# Work instructions
Your answer should be a faithful copy of the entire listing.

# Information provided

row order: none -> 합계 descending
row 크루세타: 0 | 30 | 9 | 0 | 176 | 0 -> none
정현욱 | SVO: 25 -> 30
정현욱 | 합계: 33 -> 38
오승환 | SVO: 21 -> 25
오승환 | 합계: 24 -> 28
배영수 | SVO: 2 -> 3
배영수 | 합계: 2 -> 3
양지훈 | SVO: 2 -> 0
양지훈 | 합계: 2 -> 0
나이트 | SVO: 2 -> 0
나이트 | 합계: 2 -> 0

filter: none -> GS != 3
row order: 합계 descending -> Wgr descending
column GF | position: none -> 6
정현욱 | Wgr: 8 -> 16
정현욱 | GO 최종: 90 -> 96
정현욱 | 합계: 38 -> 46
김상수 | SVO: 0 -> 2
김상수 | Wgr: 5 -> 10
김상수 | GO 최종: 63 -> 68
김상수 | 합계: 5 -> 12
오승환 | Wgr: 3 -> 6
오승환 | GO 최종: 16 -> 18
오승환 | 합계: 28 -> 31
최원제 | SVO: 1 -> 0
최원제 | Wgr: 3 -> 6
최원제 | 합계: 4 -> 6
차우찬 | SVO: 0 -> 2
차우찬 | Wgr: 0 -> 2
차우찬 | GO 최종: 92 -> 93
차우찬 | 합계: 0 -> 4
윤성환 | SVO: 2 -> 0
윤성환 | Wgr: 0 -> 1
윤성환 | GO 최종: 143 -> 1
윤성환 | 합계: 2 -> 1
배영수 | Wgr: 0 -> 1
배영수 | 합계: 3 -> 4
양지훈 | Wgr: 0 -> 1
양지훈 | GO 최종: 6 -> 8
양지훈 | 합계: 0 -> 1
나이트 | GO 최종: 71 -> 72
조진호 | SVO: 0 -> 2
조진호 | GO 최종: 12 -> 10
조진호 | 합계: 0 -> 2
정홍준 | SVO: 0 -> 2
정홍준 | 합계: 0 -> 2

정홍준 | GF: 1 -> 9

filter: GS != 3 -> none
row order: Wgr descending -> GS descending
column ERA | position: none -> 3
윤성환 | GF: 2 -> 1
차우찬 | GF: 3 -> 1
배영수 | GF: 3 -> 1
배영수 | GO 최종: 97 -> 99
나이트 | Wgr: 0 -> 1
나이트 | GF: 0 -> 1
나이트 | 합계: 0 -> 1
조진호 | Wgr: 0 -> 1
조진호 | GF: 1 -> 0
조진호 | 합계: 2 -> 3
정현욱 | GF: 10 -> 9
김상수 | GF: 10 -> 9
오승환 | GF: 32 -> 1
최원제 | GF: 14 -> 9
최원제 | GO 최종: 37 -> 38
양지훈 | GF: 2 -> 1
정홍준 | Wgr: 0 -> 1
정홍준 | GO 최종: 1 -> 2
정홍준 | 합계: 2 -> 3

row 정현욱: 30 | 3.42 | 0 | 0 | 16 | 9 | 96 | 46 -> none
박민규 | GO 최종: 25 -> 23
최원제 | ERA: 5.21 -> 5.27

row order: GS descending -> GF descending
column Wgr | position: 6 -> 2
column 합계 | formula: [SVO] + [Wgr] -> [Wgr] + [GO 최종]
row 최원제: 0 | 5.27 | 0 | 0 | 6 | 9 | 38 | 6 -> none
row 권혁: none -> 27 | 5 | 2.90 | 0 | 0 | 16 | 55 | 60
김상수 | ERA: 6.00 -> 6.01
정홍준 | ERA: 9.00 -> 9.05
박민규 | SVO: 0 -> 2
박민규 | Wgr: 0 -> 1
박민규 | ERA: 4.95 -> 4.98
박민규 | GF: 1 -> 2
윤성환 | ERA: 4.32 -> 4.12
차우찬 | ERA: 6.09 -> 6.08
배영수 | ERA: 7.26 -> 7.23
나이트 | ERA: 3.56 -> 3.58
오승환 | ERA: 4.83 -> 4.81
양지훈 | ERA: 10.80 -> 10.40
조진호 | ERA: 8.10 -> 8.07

# Exercise answer
row order: none -> 합계 descending
row 크루세타: 0 | 30 | 9 | 0 | 176 | 0 -> none
정현욱 | SVO: 25 -> 30
정현욱 | 합계: 33 -> 38
오승환 | SVO: 21 -> 25
오승환 | 합계: 24 -> 28
배영수 | SVO: 2 -> 3
배영수 | 합계: 2 -> 3
양지훈 | SVO: 2 -> 0
양지훈 | 합계: 2 -> 0
나이트 | SVO: 2 -> 0
나이트 | 합계: 2 -> 0

filter: none -> GS != 3
row order: 합계 descending -> Wgr descending
column GF | position: none -> 6
정현욱 | Wgr: 8 -> 16
정현욱 | GO 최종: 90 -> 96
정현욱 | 합계: 38 -> 46
김상수 | SVO: 0 -> 2
김상수 | Wgr: 5 -> 10
김상수 | GO 최종: 63 -> 68
김상수 | 합계: 5 -> 12
오승환 | Wgr: 3 -> 6
오승환 | GO 최종: 16 -> 18
오승환 | 합계: 28 -> 31
최원제 | SVO: 1 -> 0
최원제 | Wgr: 3 -> 6
최원제 | 합계: 4 -> 6
차우찬 | SVO: 0 -> 2
차우찬 | Wgr: 0 -> 2
차우찬 | GO 최종: 92 -> 93
차우찬 | 합계: 0 -> 4
윤성환 | SVO: 2 -> 0
윤성환 | Wgr: 0 -> 1
윤성환 | GO 최종: 143 -> 1
윤성환 | 합계: 2 -> 1
배영수 | Wgr: 0 -> 1
배영수 | 합계: 3 -> 4
양지훈 | Wgr: 0 -> 1
양지훈 | GO 최종: 6 -> 8
양지훈 | 합계: 0 -> 1
나이트 | GO 최종: 71 -> 72
조진호 | SVO: 0 -> 2
조진호 | GO 최종: 12 -> 10
조진호 | 합계: 0 -> 2
정홍준 | SVO: 0 -> 2
정홍준 | 합계: 0 -> 2

정홍준 | GF: 1 -> 9

filter: GS != 3 -> none
row order: Wgr descending -> GS descending
column ERA | position: none -> 3
윤성환 | GF: 2 -> 1
차우찬 | GF: 3 -> 1
배영수 | GF: 3 -> 1
배영수 | GO 최종: 97 -> 99
나이트 | Wgr: 0 -> 1
나이트 | GF: 0 -> 1
나이트 | 합계: 0 -> 1
조진호 | Wgr: 0 -> 1
조진호 | GF: 1 -> 0
조진호 | 합계: 2 -> 3
정현욱 | GF: 10 -> 9
김상수 | GF: 10 -> 9
오승환 | GF: 32 -> 1
최원제 | GF: 14 -> 9
최원제 | GO 최종: 37 -> 38
양지훈 | GF: 2 -> 1
정홍준 | Wgr: 0 -> 1
정홍준 | GO 최종: 1 -> 2
정홍준 | 합계: 2 -> 3

row 정현욱: 30 | 3.42 | 0 | 0 | 16 | 9 | 96 | 46 -> none
박민규 | GO 최종: 25 -> 23
최원제 | ERA: 5.21 -> 5.27

row order: GS descending -> GF descending
column Wgr | position: 6 -> 2
column 합계 | formula: [SVO] + [Wgr] -> [Wgr] + [GO 최종]
row 최원제: 0 | 5.27 | 0 | 0 | 6 | 9 | 38 | 6 -> none
row 권혁: none -> 27 | 5 | 2.90 | 0 | 0 | 16 | 55 | 60
김상수 | ERA: 6.00 -> 6.01
정홍준 | ERA: 9.00 -> 9.05
박민규 | SVO: 0 -> 2
박민규 | Wgr: 0 -> 1
박민규 | ERA: 4.95 -> 4.98
박민규 | GF: 1 -> 2
윤성환 | ERA: 4.32 -> 4.12
차우찬 | ERA: 6.09 -> 6.08
배영수 | ERA: 7.26 -> 7.23
나이트 | ERA: 3.56 -> 3.58
오승환 | ERA: 4.83 -> 4.81
양지훈 | ERA: 10.80 -> 10.40
조진호 | ERA: 8.10 -> 8.07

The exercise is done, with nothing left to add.